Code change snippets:

§

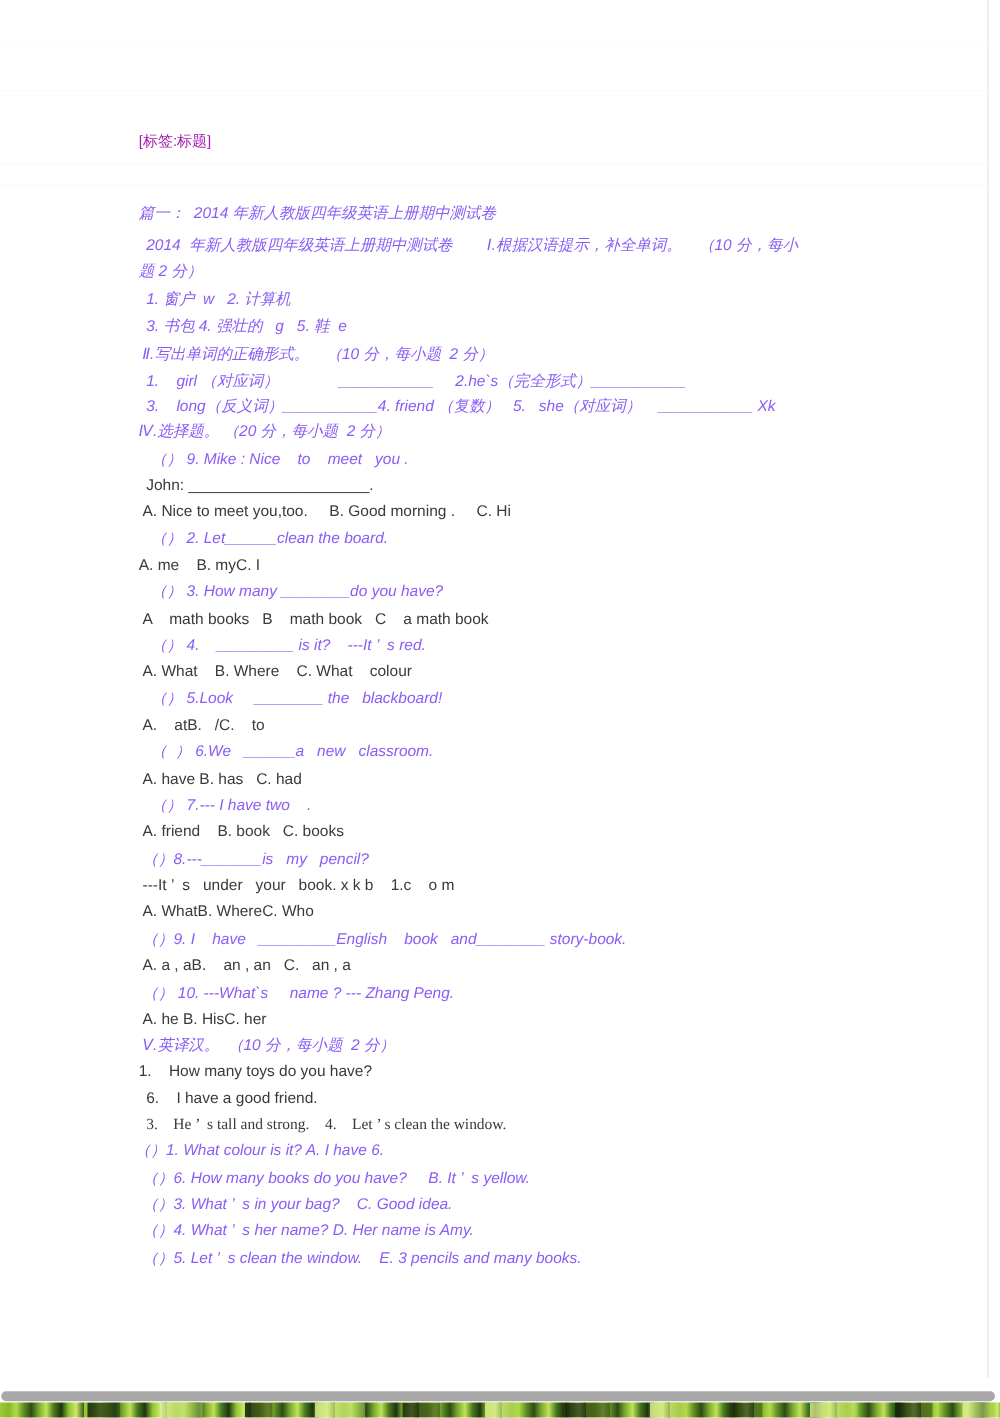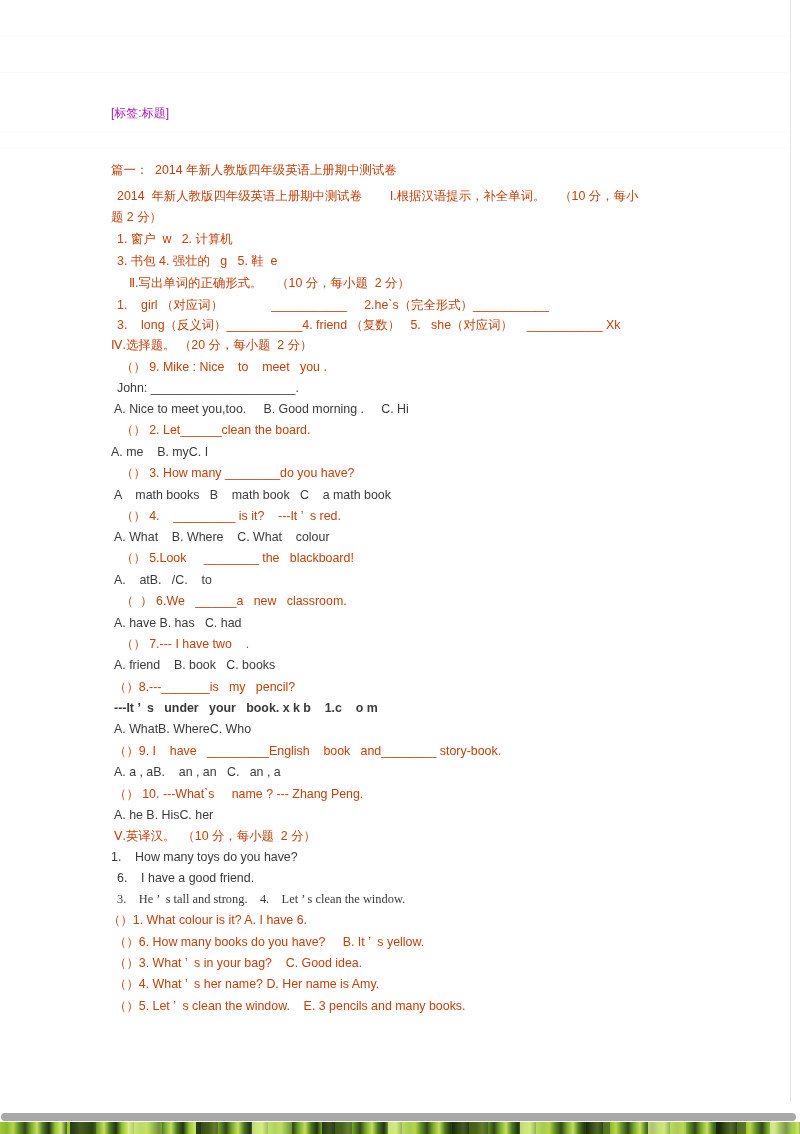--- a/index.html
+++ b/index.html
@@ -77,7 +77,8 @@
     line-height: 14px;
   }
   .line.cjk {
-    color: #c2410c;
+    color: #8b5cf6;
+    font-style: italic;
   }
   .tag-line {
     font-size: 12px;

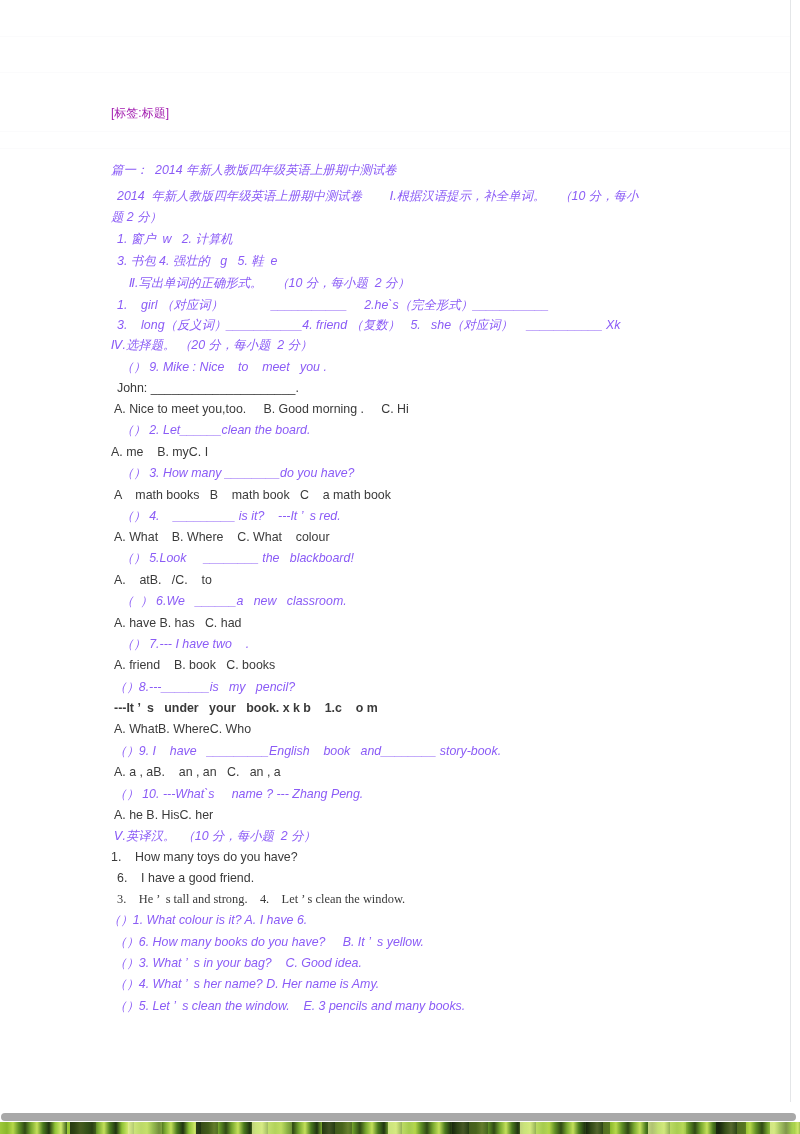--- a/index.html
+++ b/index.html
@@ -150,7 +150,7 @@
         <div class="line cjk" style="left: 111px; top: 210px;">题 2 分）</div>
         <div class="line cjk" style="left: 117px; top: 232px;">1. 窗户  w   2. 计算机</div>
         <div class="line cjk" style="left: 117px; top: 254px;">3. 书包 4. 强壮的   g   5. 鞋  e</div>
-        <div class="line cjk" style="left: 114px; top: 276px; margin-left: 15px;">Ⅱ.写出单词的正确形式。    （10 分，每小题  2 分）</div>
+        <div class="line cjk" style="left: 114px; top: 276px;">Ⅱ.写出单词的正确形式。    （10 分，每小题  2 分）</div>
         <div class="line cjk" style="left: 117px; top: 298px;">1.    girl （对应词）              ___________     2.he`s（完全形式）___________</div>
         <div class="line cjk" style="left: 117px; top: 318px;">3.    long（反义词）___________4. friend （复数）   5.   she（对应词）    ___________ Xk</div>
         <div class="line cjk" style="left: 111px; top: 338px;">Ⅳ.选择题。 （20 分，每小题  2 分）</div>

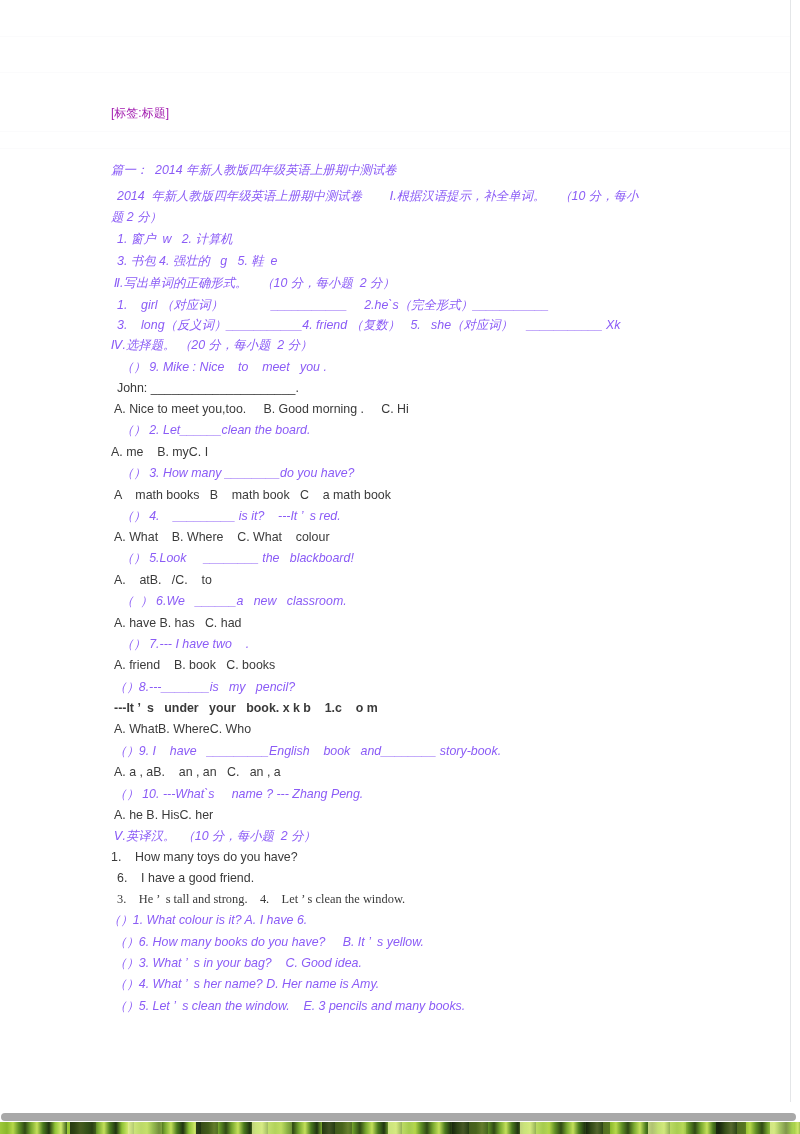--- a/index.html
+++ b/index.html
@@ -170,7 +170,7 @@
         <div class="line cjk" style="left: 121px; top: 637px;">（） 7.--- I have two    .</div>
         <div class="line" style="left: 114px; top: 658px;">A. friend    B. book   C. books</div>
         <div class="line cjk" style="left: 114px; top: 680px;">（）8.---_______is   my   pencil?</div>
-        <div class="line" style="left: 114px; top: 701px; font-weight: bold;">---It ’  s   under   your   book. x k b    1.c    o m</div>
+        <div class="line" style="left: 114px; top: 701px;">---It ’  s   under   your   book. x k b    1.c    o m</div>
         <div class="line" style="left: 114px; top: 722px;">A. WhatB. WhereC. Who</div>
         <div class="line cjk" style="left: 114px; top: 744px;">（）9. I    have   _________English    book   and________ story-book.</div>
         <div class="line" style="left: 114px; top: 765px;">A. a , aB.    an , an   C.   an , a</div>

§

WHAT THE TASK REQUIRES:
Within the data above, find the lines that contain the word "font" and copy each of them.

COMPLETED EXERCISE:
+    font-style: italic;
     font-size: 12px;
-        <div class="line" style="left: 114px; top: 701px; font-weight: bold;">---It ’  s   under   your   book. x k b    1.c    o m</div>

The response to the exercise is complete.